Она помолчала, вспоминая прошлое: свою подругу, величавую королеву вейл, ее дочь - очаровательную Морганетту, счастливую с возлюбленным-человеком. Их гибель всегда будет отзываться печалью в ее сердце. К несчастью, она вместе с Карломаном и Номиноэ Озерным тогда уехала по делам в Арморику, и некому было узнать и предупредить, когда король с Ги Верденнским решили нанести удар.
О том же самом думал и Варох.
- Потому и я виню себя за отсутствие... - проговорил он.
Сейчас он часто думал, как сложилось бы, находись он рядом с Карломаном, когда тот выходил навстречу своей судьбе. Они вдвоем уворачивались бы от меча обезумевшего короля и, помогая друг другу, быстрые, как все оборотни, смогли бы танцевать перед мечом, пока король не придет в себя и не успокоиться. А после Карломан объяснил бы ему, как важно держать себя в руках. Варох знал короля Хильдеберта: тот был вспыльчив, но и благороден, и им удалось бы заставить его одуматься... Если бы он был рядом!.. А теперь, независимо от исхода, второй сенешаль Арвернии никогда не простит себе, что, спеша на свадьбу сына, не внял предчувствию, касавшемуся Карломана. Если бы ему побольше чуткости, как у Номиноэ Мудрейшего! Но, как видно, он, привыкнув обретаться среди людей, утратил часть звериного чутья, слишком привык полагаться на очевидное глазам и рассудку. Если бы он осознал неладное, когда можно было предотвратить!
Королева вздохнула, возвращаясь к своим обязанностям.

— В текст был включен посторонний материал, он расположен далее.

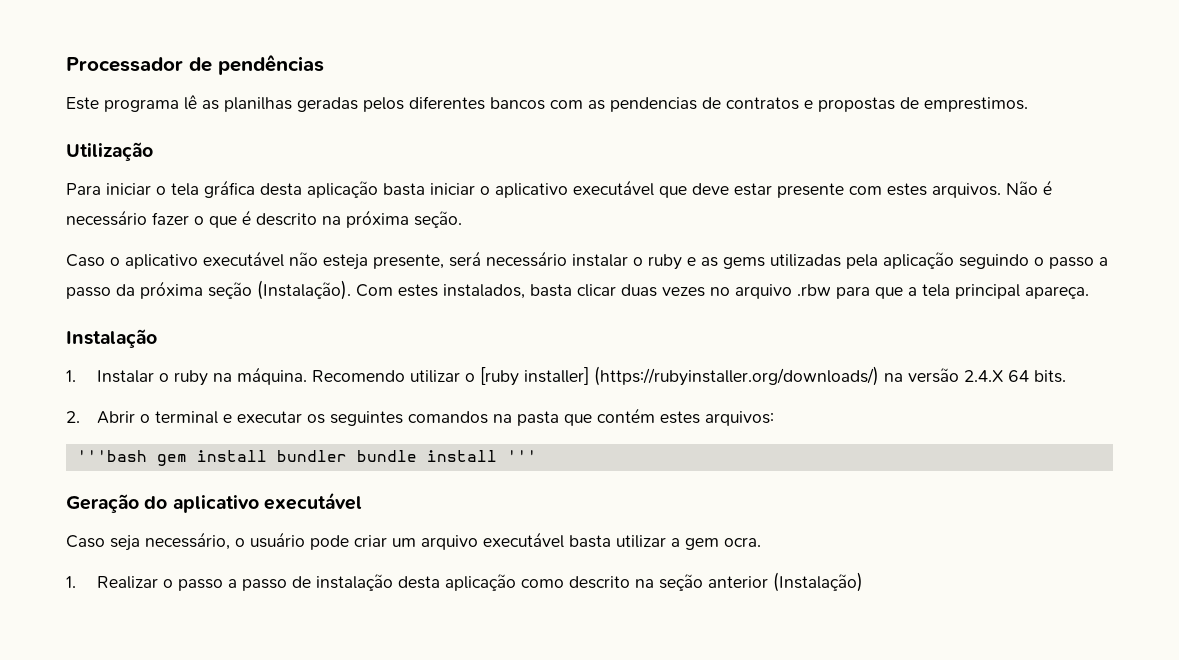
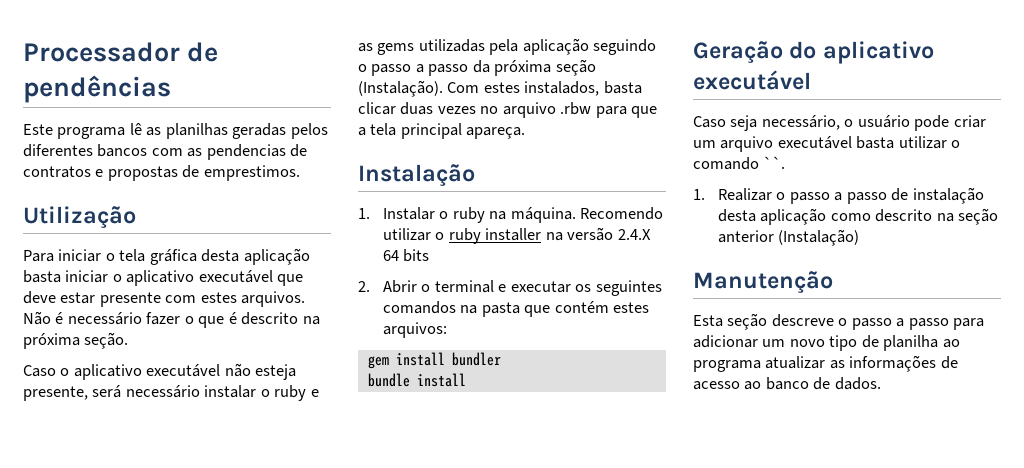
[479,366,879,386] [ruby installer] (https://rubyinstaller.org/downloads/) -> [448,228,542,244] ruby installer
[1033,370,1066,383] bits. -> [403,249,430,262] bits
[76,450,147,462] '''bash -> (448, 330) none
(347, 456) none -> (501, 359) //
[506,450,537,462] ''' -> (466, 380) none
[671,537,761,550] a gem ocra. -> [951,140,961,148] [693,156,786,170] o comando ``.
(863, 582) none -> [693,271,833,294] [693,313,985,330] [693,335,960,351] [693,355,958,372] [693,377,881,390] // Manutenção // Esta seção descreve o passo a passo para adicionar um novo tipo de planilha ao programa atualizar as informações de acesso ao banco de dados.

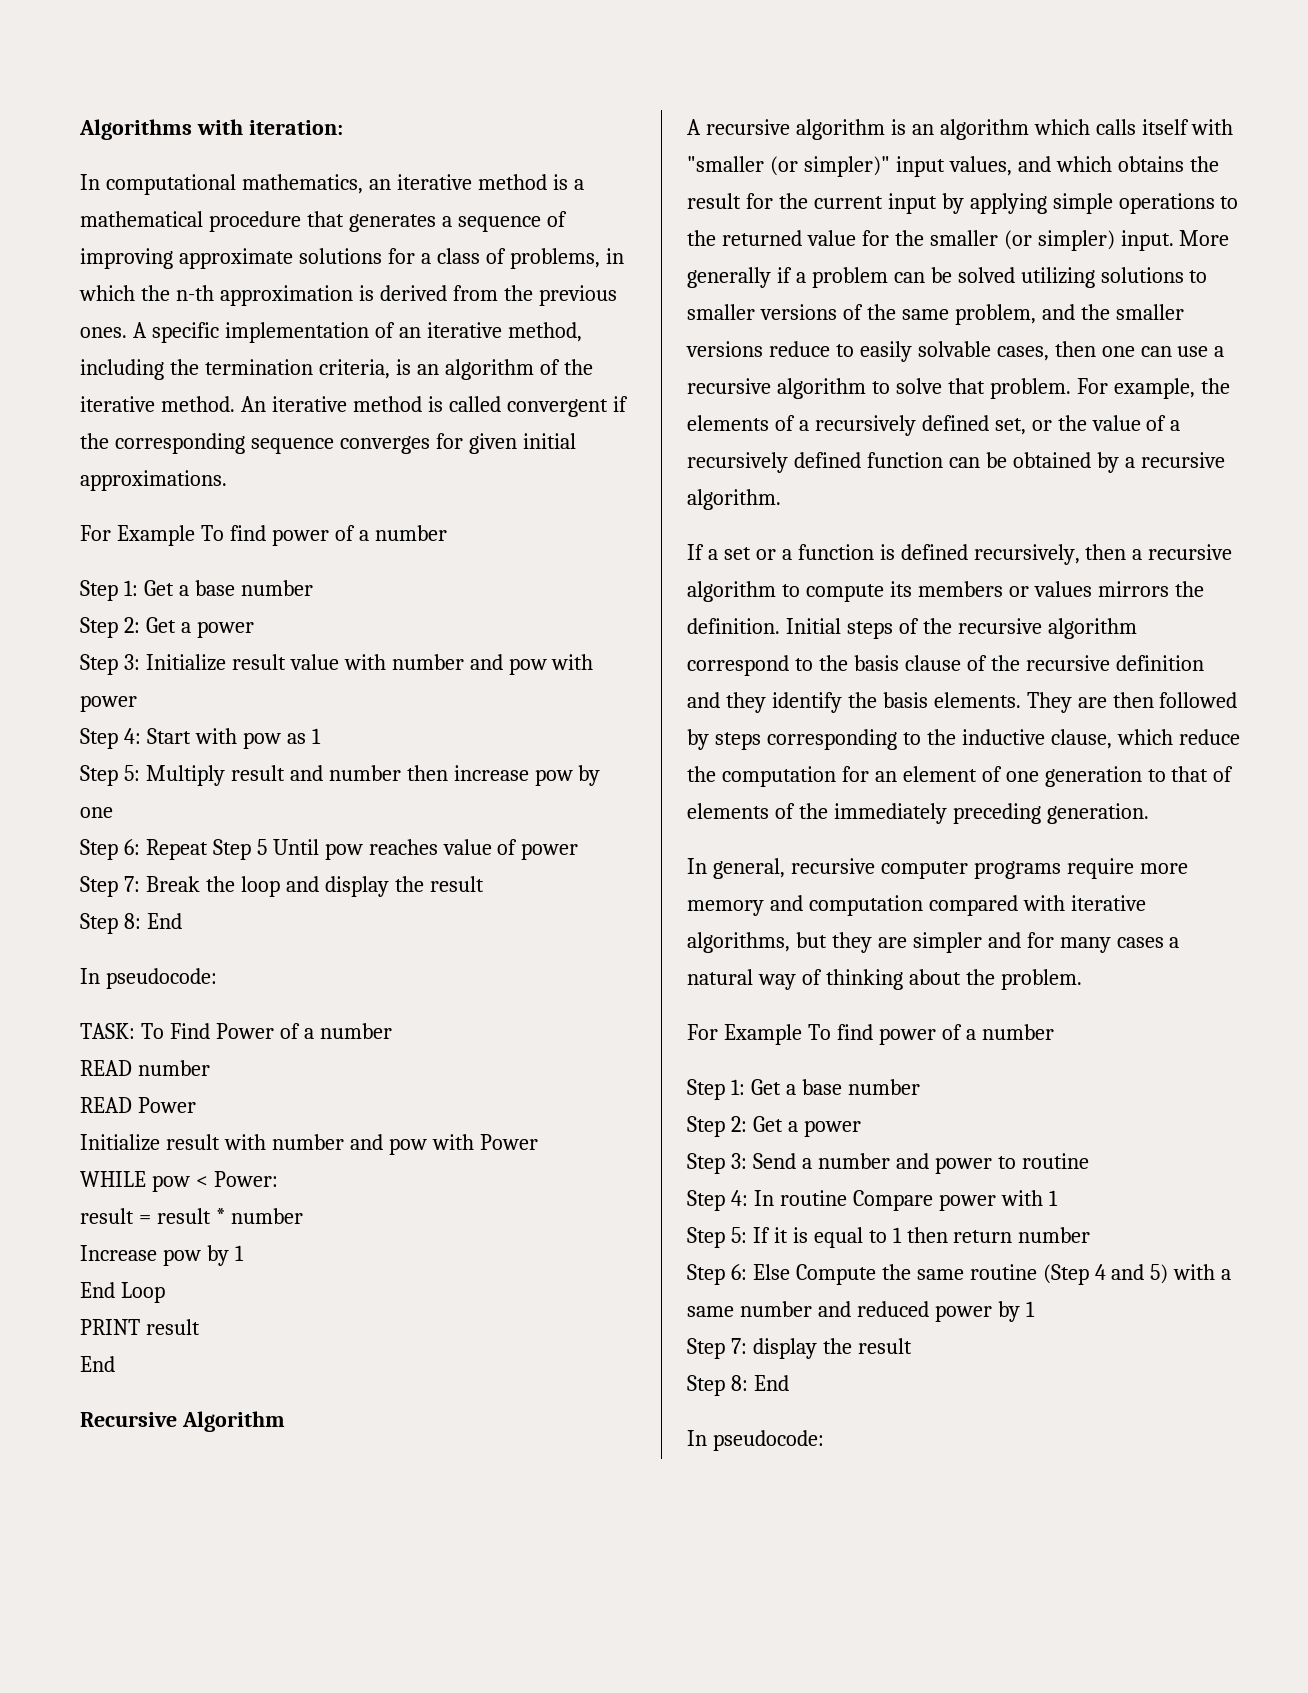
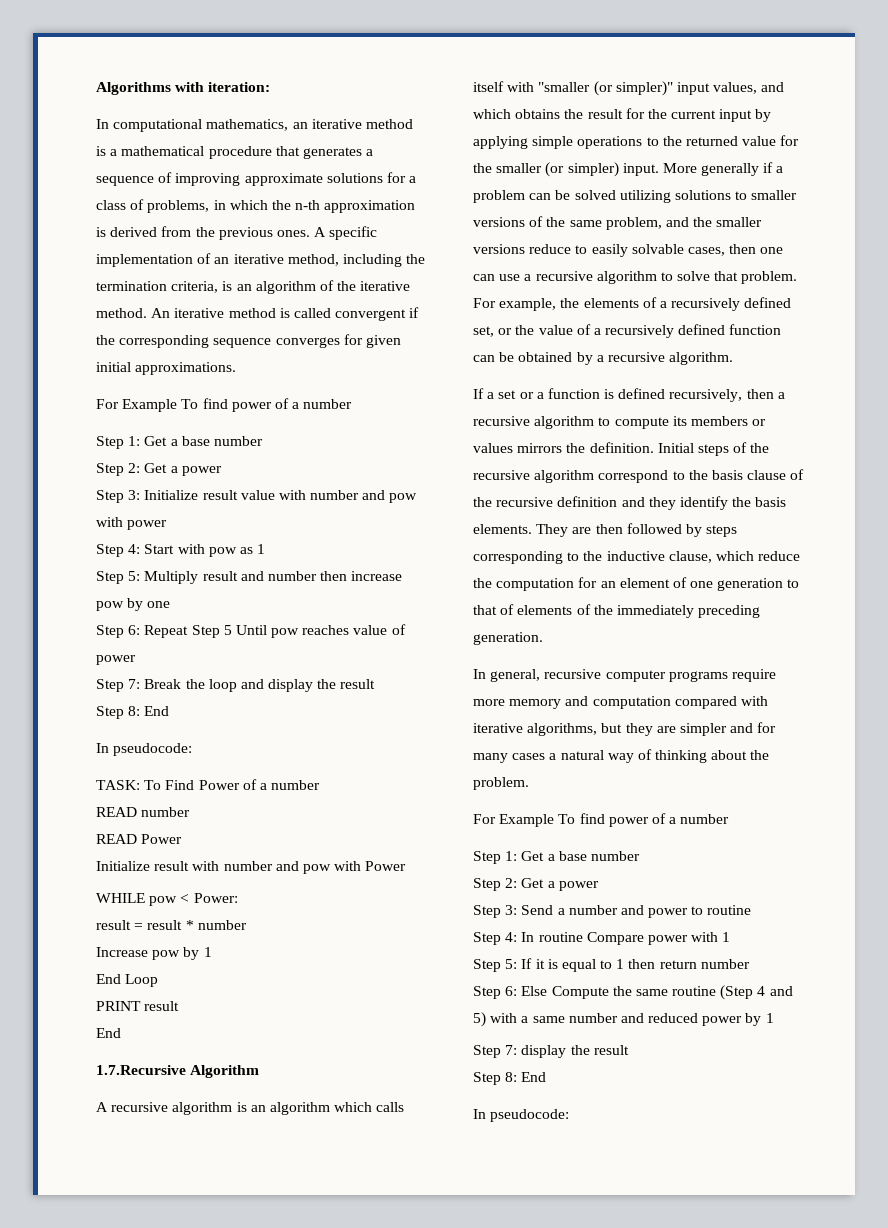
[80,1412,177,1427] Recursive -> [96,1065,186,1075] 1.7.Recursive

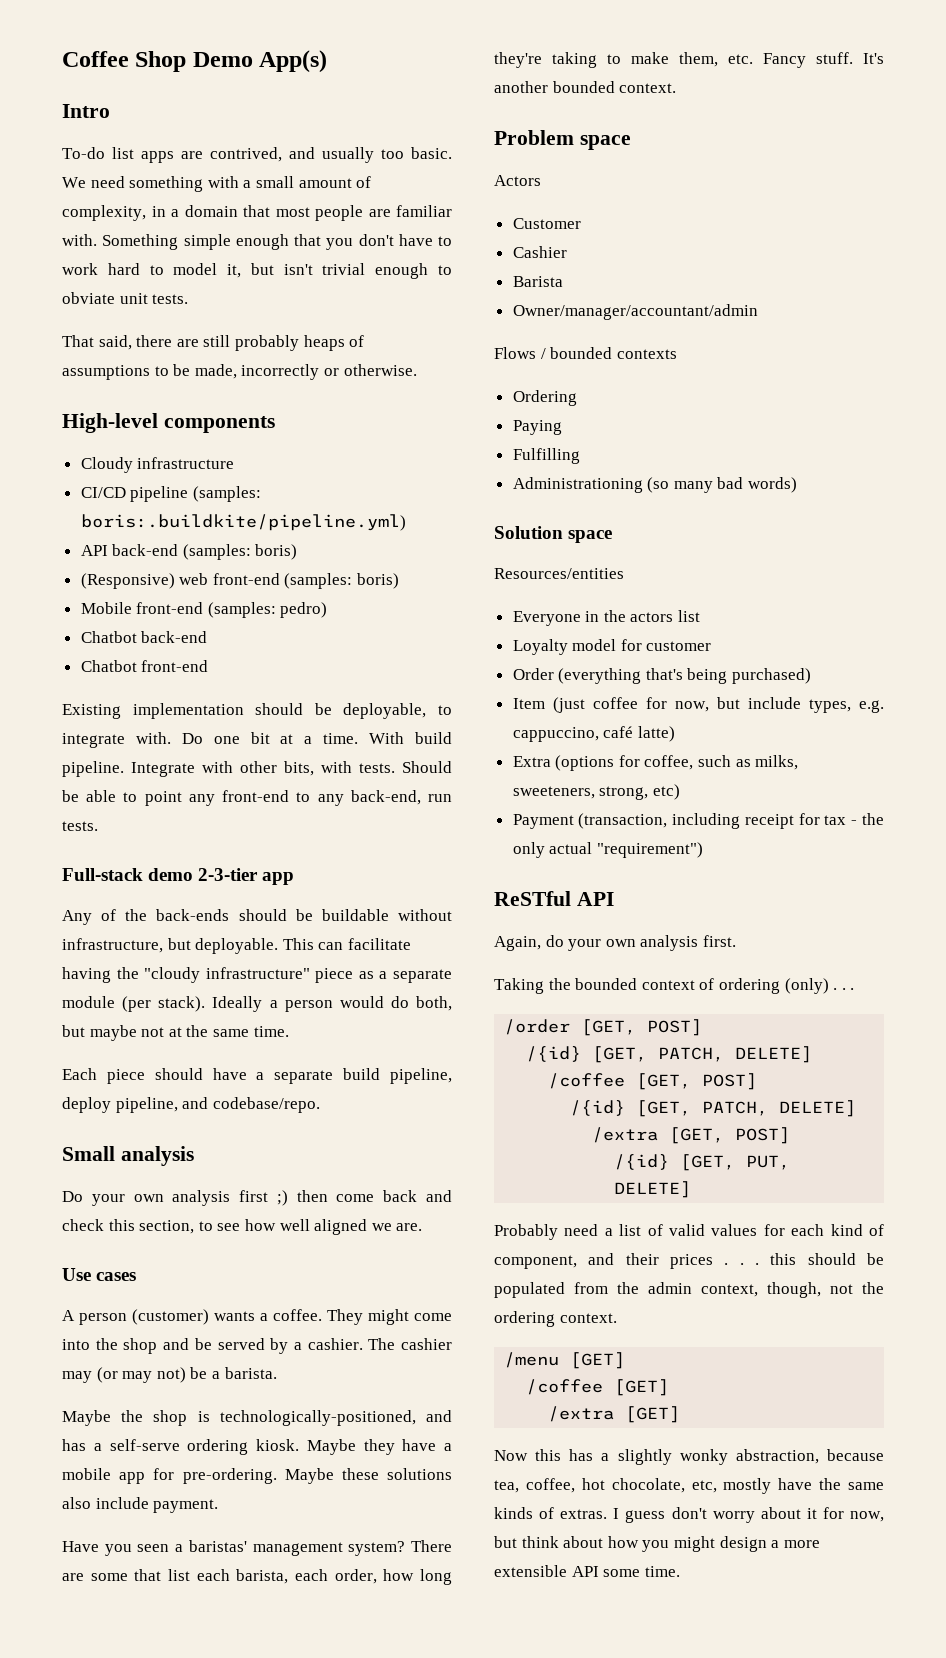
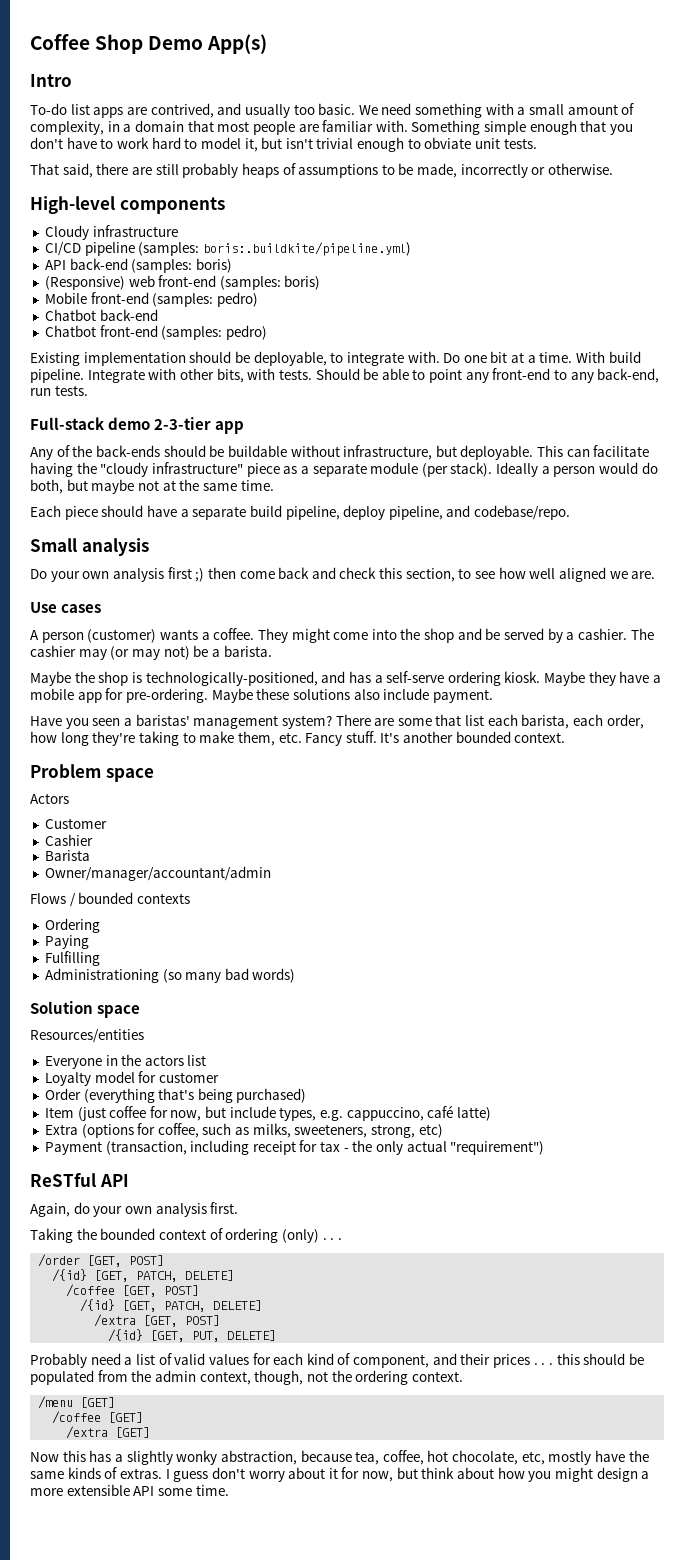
(209, 666) none -> [161,325,267,340] (samples: pedro)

- Ты говоришь, что "дети богини Дану" ждут известий? Боюсь, мне нелегко будет справиться с ними, ибо их воинственным сердцам был бы куда милее призыв к восстанию, чем к миру! И не стареющей женщине, измученной неусыпным страхом за единственного сына, усмирять могучих воинов...
- Я вижу перед собой героическую королеву, исполненную силы духа! - возразил Варох, вкладывая в эти слова всю свою веру. - Пусть нелегко будет укротить наши кланы, но для них все еще священна воля Карломана и имя королевы! "Дети богини Дану" должны учесть силу духа, что потребовалась тебе, дабы в такое время остаться королевой, а не испуганной матерью.
Слабая улыбка затрепетала на поблекших губах Гвиневеры.
- Благодарю тебя, Варох! И прошу поспешить в Дурокортер, к Карломану. Он до сих пор не приходит в себя, и, пока тело его выздоравливает, душа продолжает скитаться за пределами земной жизни. Может быть, ты сможешь ему помочь! Сейчас ему полезно присутствие каждого из близких. Кроме того, если человеческие лекари и жрецы не могут понять, что нужно для исцеления, быть может, ты найдешь правильный способ?
- Государыня, я верю, что Карломан останется жить! Номиноэ Озерный никогда не ошибается, - воскликнул Варох, стараясь говорить уверенно.
Светлые слезы блеснули в уголках глаз королевы Гвиневеры.
- Как хочется мне верить! - проговорила она с придыханием. Но тут же продолжала, справившись с собой: - И еще прошу тебя, помоги Ангеррану, которому приходится сейчас править Арвернией! Мой старший внук очень умен, он многому успел научиться у Карломана. Но он еще молод, а времена нынче наступили нелегкие. Поддержи его, помоги советом.
- Я обещаю, государыня! - клятвенным жестом произнес Варох. Обе просьбы были святы для него.